It’s a pretty common question among Muslim Americans.
Mostly, these questions relate to something less than the behavior of the Muslim community per se. They are a question of how Islam feels about what the culture does with the bodies of its most committed adherents.
There are Muslims who celebrate Islamic modesty, or who don’t believe in a “divine” punishment for those who are uncovered in public, or who would rather dress up in traditional Islamic garb for holiday celebrations. That is fine, and it’s a great sign of what is possible today if Muslims are willing to change the way they live.
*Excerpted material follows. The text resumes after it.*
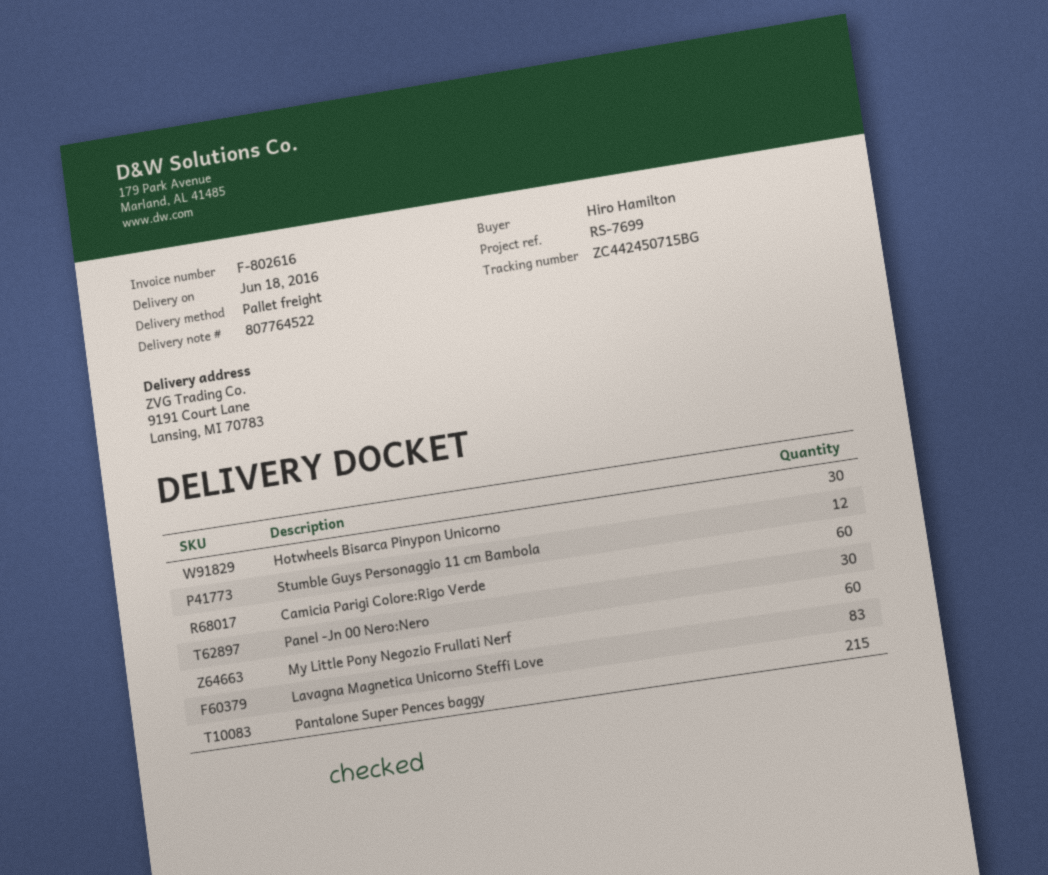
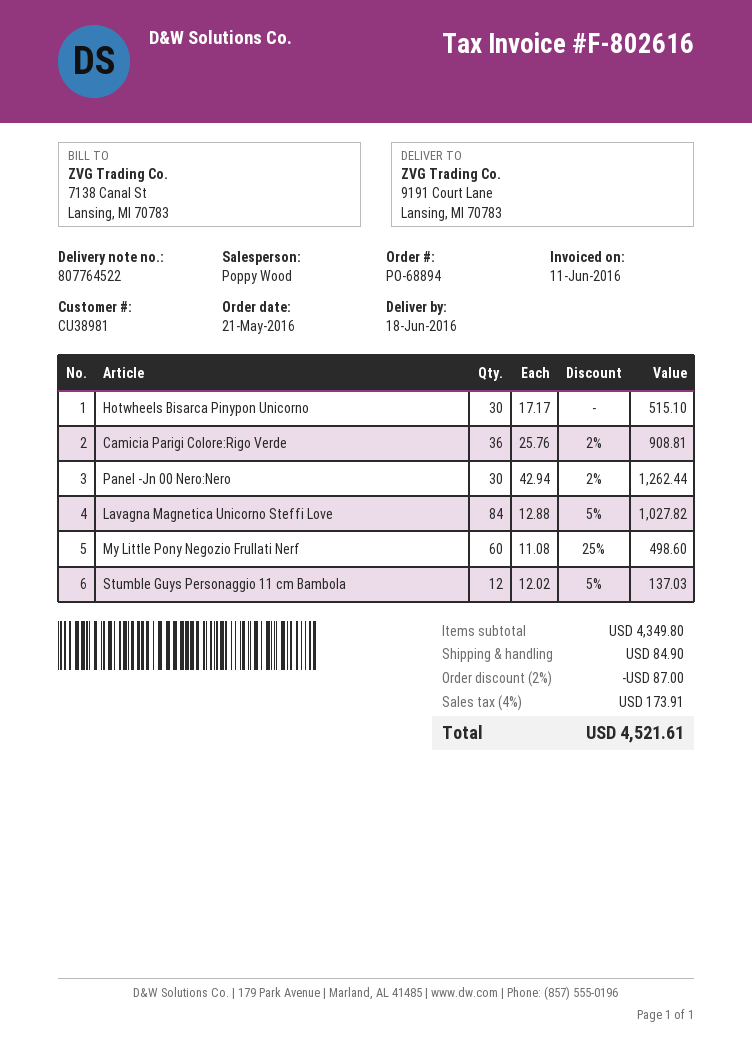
Camicia Parigi Colore:Rigo Verde: 60 -> 36
Lavagna Magnetica Unicorno Steffi Love: 83 -> 84
Pantalone Super Pences baggy: 215 -> none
As Muslims are becoming more accustomed to Western norms, and are having children who will have a better grasp of the teachings of the Quran, the need to adapt and adapt and adapt becomes an issue that will need to be explored and debated among Muslims as well as non-Muslims.
It’s easy for those who are not part of the Muslim community to see what their fellow Muslims are doing as an affront to Muslim modesty, or to see the Western approach to celebrating religious freedoms in Muslim cultures as an affront to their own.
And it is easy to see why so many Muslims are confused about what Islam is all about. As one young Muslim woman said in a CNN forum, “If you just look at what a Muslim does and you don’t know anything about Islam … why would you try to change, to look into something different? Why would you try to go back to where you were before the whole thing?”
The good news is that not all Muslims are like this young woman, and I don’t claim to know everything about Islam and Muslim cultures. I have the good fortune to know many Muslims who are not going to embrace all aspects of Muslim cultures as part of their core values. I know Muslims who practice modesty but enjoy many aspects of Western culture. I would even argue that the most conservative Muslim women I know are more liberal than I am.
So here is a quick guide to some of the most common misconceptions about the Muslim or the Muslim community and its attitudes towards what constitutes nudity:
Misconception 1: It’s okay to embrace this type of behavior in the Muslim community.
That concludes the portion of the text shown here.